Records shown:
━━━━━━━━━━━━━━━━━━━━━━━━━━━━━━

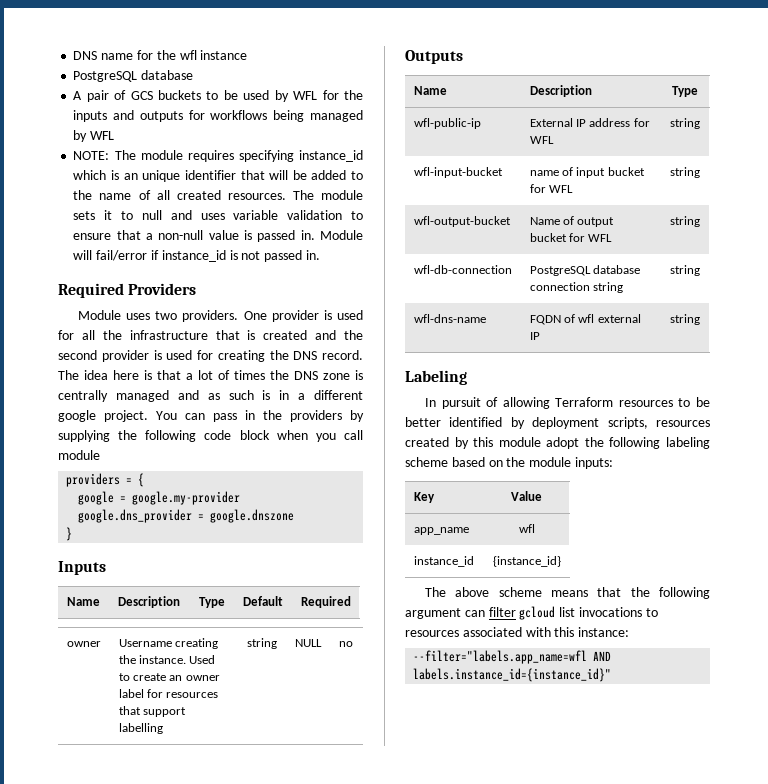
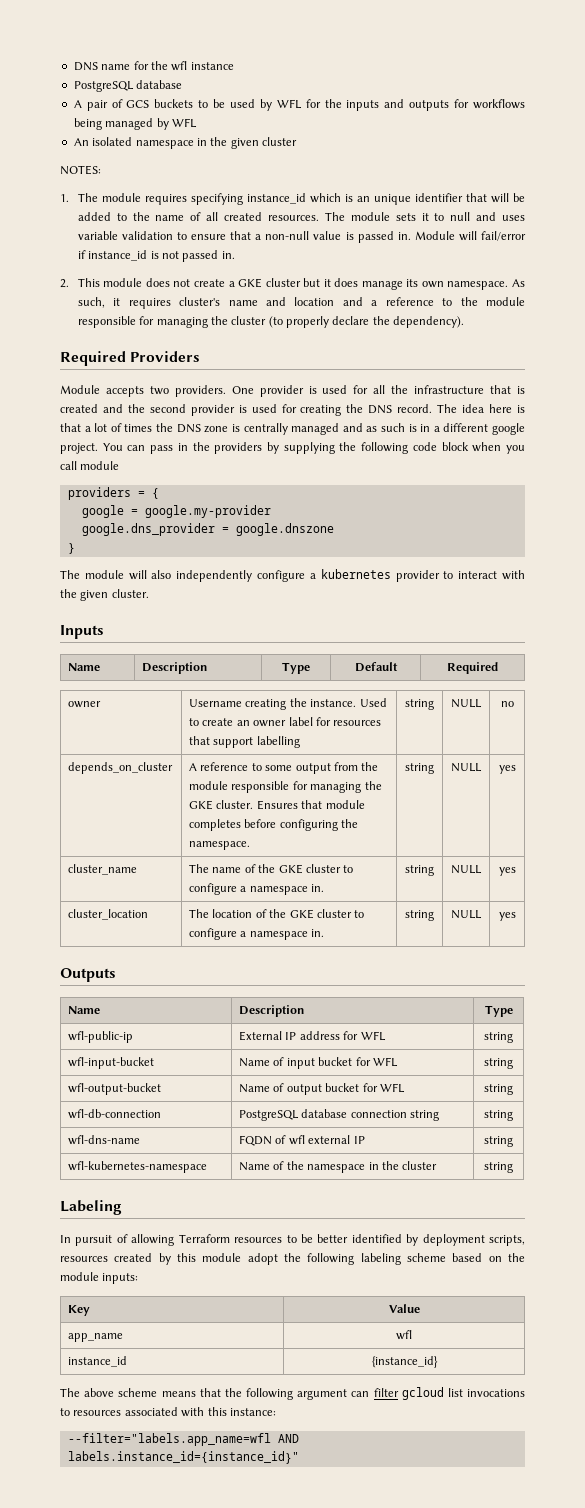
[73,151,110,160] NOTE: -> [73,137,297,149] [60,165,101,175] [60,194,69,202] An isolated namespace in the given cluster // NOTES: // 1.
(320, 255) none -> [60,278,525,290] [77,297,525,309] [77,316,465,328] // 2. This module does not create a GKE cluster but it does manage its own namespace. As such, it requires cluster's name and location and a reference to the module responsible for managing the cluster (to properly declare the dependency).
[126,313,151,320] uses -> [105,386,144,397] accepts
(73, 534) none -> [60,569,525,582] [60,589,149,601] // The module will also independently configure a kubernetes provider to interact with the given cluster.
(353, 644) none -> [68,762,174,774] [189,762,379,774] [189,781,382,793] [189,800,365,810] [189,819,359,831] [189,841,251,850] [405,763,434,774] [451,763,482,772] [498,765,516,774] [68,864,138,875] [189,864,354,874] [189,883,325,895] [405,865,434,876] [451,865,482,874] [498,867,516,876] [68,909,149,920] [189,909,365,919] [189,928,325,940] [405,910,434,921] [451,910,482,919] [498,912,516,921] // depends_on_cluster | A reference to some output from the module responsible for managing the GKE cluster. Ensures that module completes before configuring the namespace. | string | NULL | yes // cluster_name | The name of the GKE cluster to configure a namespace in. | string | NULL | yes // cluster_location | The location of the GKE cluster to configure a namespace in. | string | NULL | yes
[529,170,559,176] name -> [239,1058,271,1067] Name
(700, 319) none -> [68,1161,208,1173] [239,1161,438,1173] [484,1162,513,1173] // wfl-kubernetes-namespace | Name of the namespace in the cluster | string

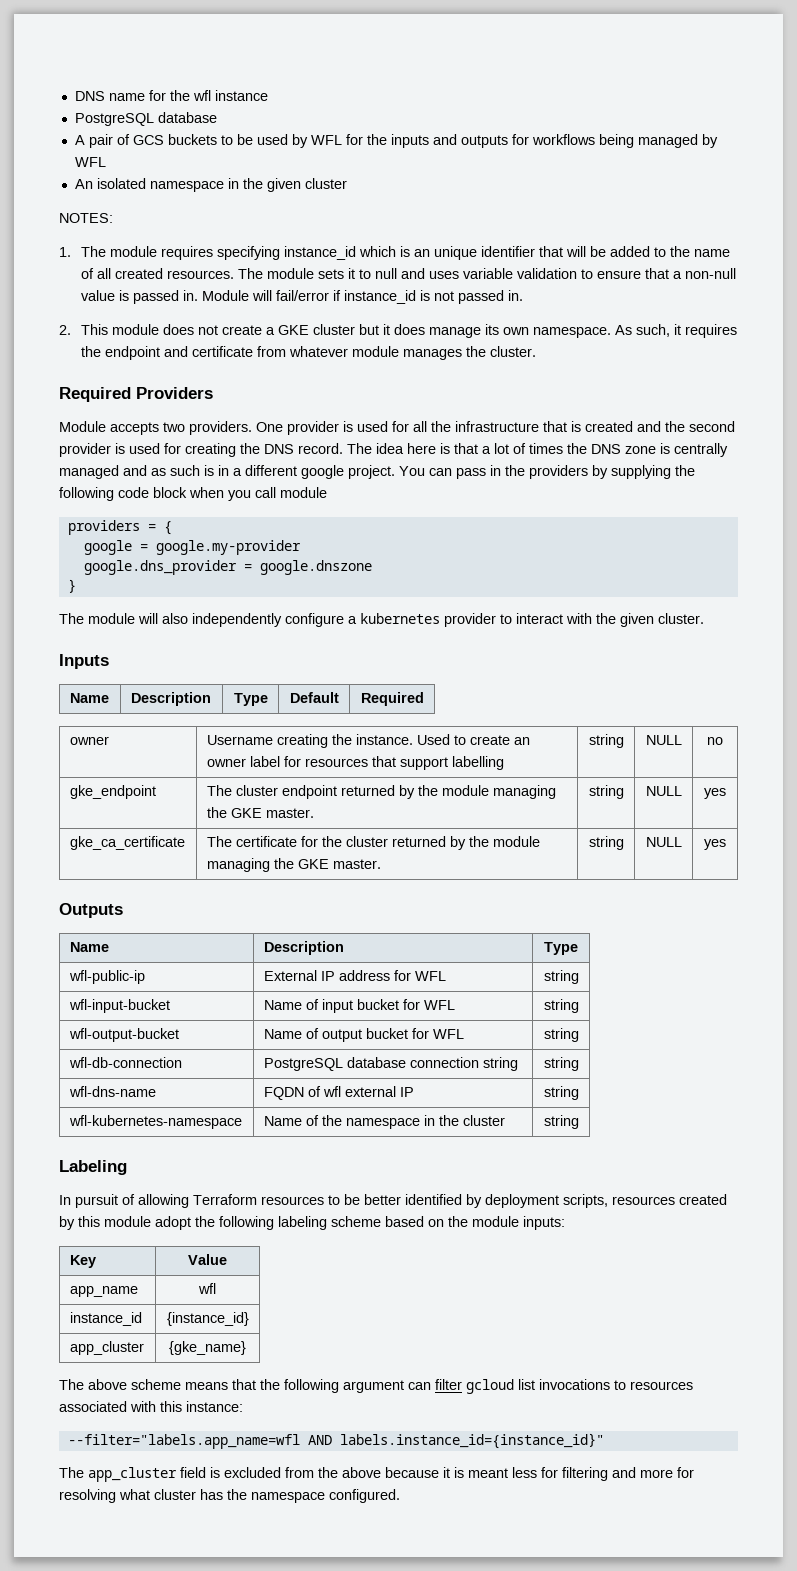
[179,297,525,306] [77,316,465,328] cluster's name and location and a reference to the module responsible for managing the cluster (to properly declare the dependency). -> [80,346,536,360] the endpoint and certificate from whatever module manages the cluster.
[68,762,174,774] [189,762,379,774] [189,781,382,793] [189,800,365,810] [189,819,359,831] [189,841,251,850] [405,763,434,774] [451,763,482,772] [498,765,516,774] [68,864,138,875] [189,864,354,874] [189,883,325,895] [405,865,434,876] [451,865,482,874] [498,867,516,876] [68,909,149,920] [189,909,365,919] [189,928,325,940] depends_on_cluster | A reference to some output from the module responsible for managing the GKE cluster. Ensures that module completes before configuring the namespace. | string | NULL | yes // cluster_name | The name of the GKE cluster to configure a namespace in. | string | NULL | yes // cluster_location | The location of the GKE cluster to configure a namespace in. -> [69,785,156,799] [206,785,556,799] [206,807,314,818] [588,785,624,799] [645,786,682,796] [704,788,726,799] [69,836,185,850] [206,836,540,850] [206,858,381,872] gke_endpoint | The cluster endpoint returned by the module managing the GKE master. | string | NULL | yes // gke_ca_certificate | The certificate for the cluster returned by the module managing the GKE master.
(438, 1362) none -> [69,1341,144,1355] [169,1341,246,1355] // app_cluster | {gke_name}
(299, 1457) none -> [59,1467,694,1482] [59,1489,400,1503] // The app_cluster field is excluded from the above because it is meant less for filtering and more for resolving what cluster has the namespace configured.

━━━━━━━━━━━━━━━━━━━━━━━━━━━━━━

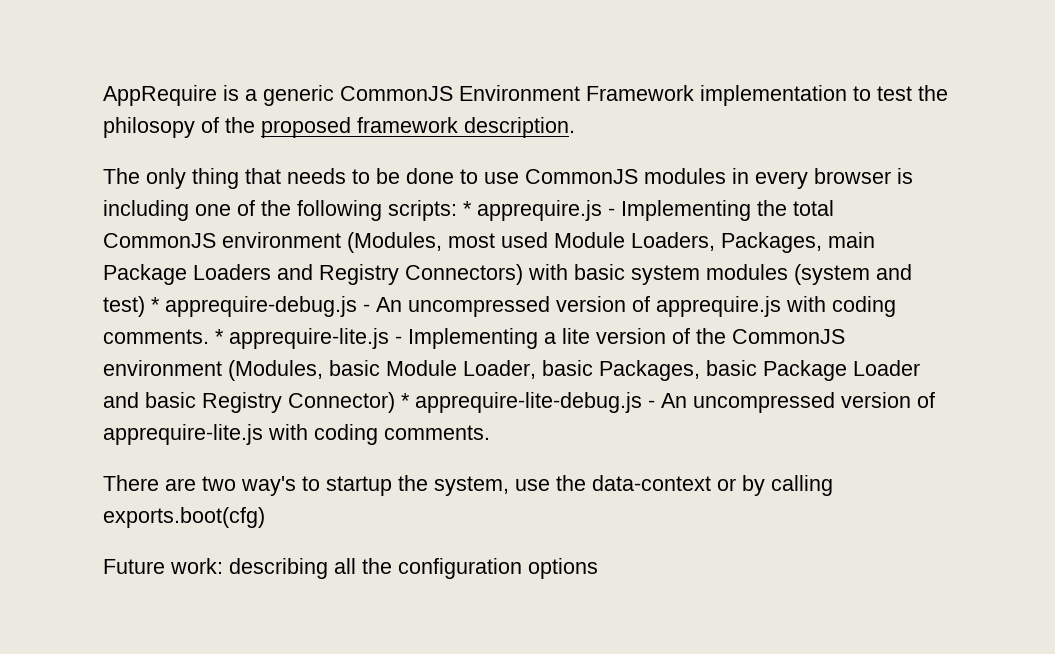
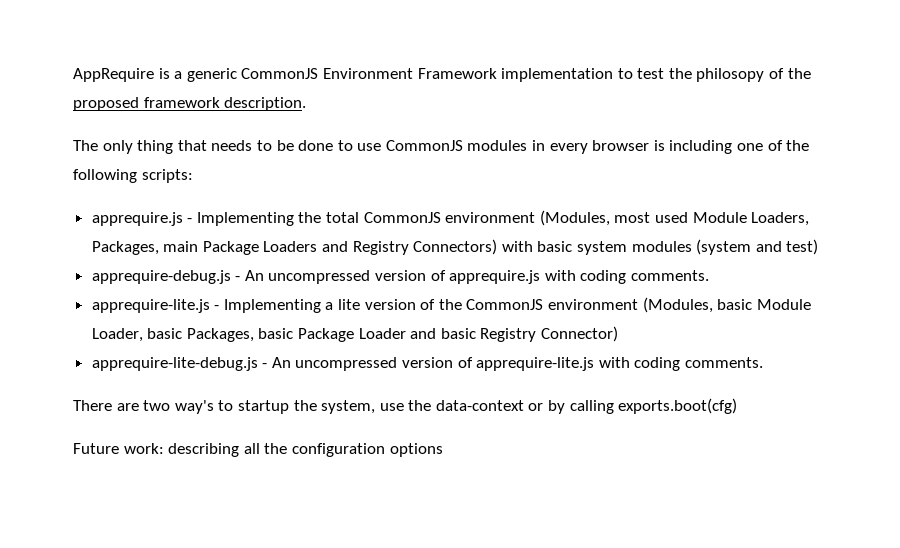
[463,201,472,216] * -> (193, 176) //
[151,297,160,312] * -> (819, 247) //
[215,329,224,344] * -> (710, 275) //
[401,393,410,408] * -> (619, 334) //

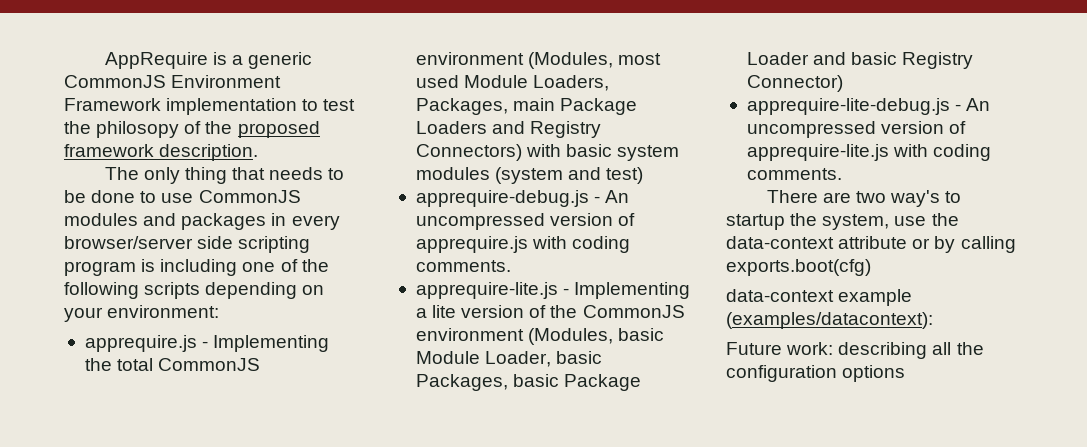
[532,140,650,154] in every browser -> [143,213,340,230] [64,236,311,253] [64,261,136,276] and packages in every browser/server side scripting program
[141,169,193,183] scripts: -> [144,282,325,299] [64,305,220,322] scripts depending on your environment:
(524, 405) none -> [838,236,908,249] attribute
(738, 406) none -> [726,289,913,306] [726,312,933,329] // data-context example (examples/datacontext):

━━━━━━━━━━━━━━━━━━━━━━━━━━━━━━

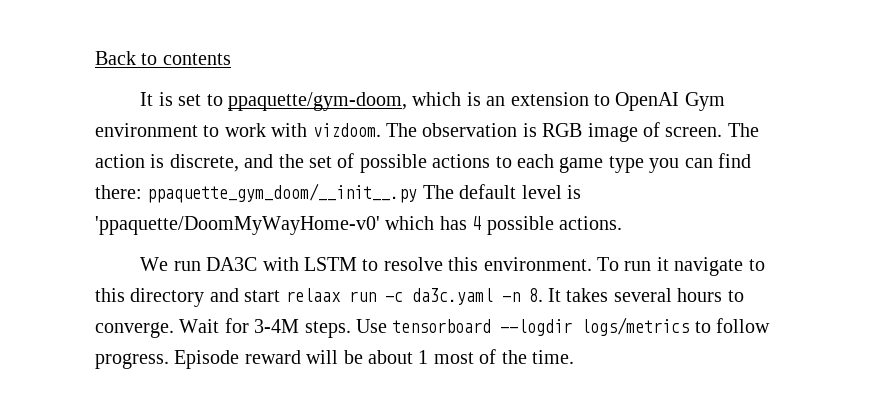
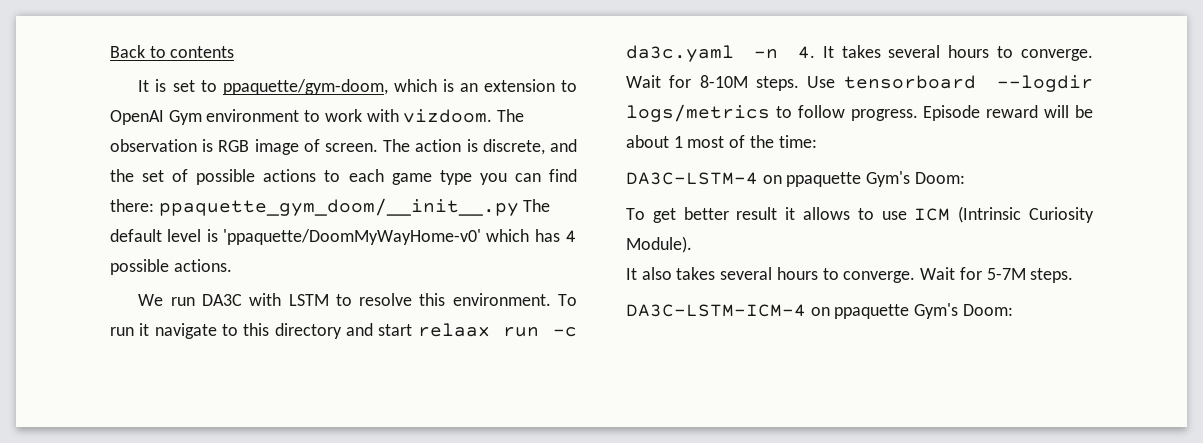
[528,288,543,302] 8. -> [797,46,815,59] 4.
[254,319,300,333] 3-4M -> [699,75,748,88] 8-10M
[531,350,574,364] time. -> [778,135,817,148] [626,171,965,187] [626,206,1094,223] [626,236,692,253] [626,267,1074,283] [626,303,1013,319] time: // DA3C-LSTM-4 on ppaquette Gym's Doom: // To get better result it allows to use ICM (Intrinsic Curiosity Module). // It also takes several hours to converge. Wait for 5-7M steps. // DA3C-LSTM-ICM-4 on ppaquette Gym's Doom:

━━━━━━━━━━━━━━━━━━━━━━━━━━━━━━

Take the entries above and return only the lines from the one with "[528,288,543,302] 8. -> [797,46,815,59] 4." to the one with "[531,350,574,364] time. ->", both included, unchanged.

[528,288,543,302] 8. -> [797,46,815,59] 4.
[254,319,300,333] 3-4M -> [699,75,748,88] 8-10M
[531,350,574,364] time. -> [778,135,817,148] [626,171,965,187] [626,206,1094,223] [626,236,692,253] [626,267,1074,283] [626,303,1013,319] time: // DA3C-LSTM-4 on ppaquette Gym's Doom: // To get better result it allows to use ICM (Intrinsic Curiosity Module). // It also takes several hours to converge. Wait for 5-7M steps. // DA3C-LSTM-ICM-4 on ppaquette Gym's Doom:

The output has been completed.